--- EXTRACTED ENTRIES Enclosed Below ---

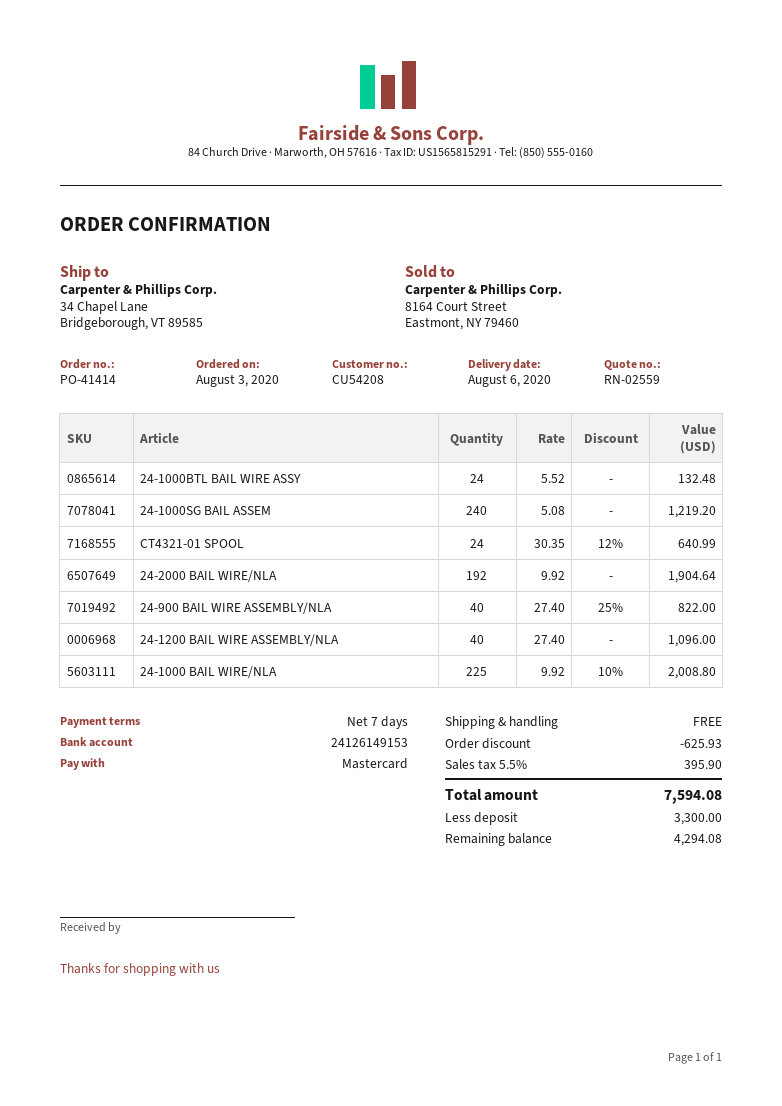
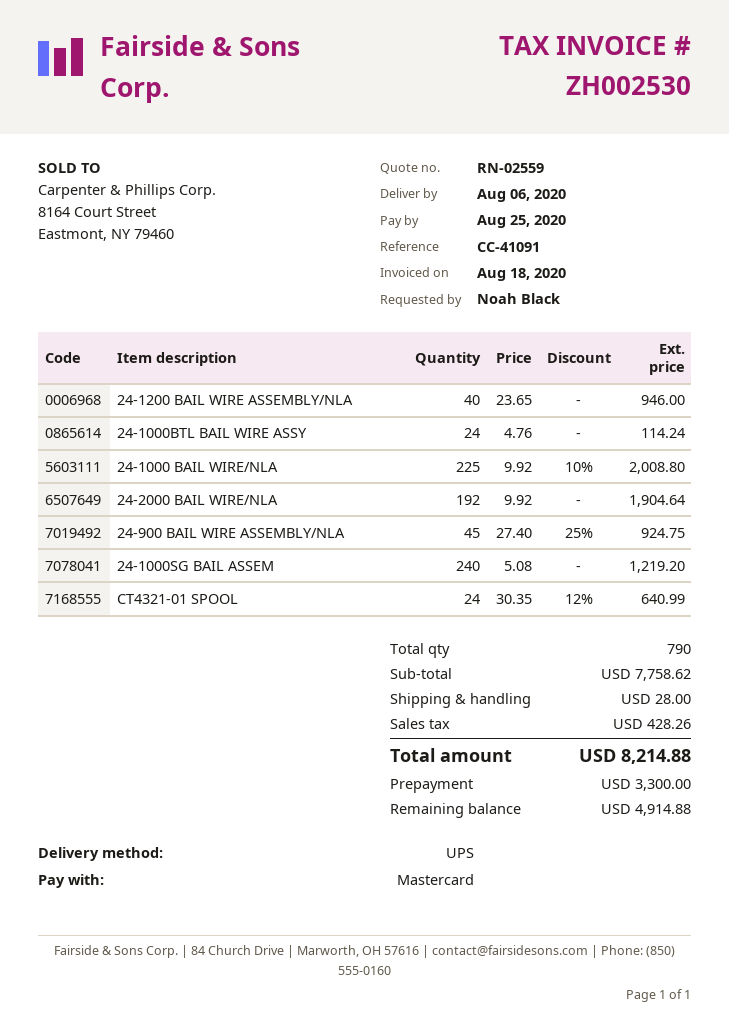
24-1000BTL BAIL WIRE ASSY: 24 x 5.52 = 132.48 -> 24 x 4.76 = 114.24
24-900 BAIL WIRE ASSEMBLY/NLA: 40 x 27.40 - 25% = 822.00 -> 45 x 27.40 - 25% = 924.75
24-1200 BAIL WIRE ASSEMBLY/NLA: 40 x 27.40 = 1096.00 -> 40 x 23.65 = 946.00
discount: 625.93 -> none
shipping: 0.00 -> 28.00
tax: 395.90 -> 428.26
total: 7594.08 -> 8214.88
balance: 4294.08 -> 4914.88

--- End of Enclosed EXTRACTED ENTRIES ---

→ **EXERCISE DIRECTIONS**
The answer is a single number: how many lines in the data above hold the string "ASSEMBLY".

→ **ANSWER TO THIS PROBLEM**
2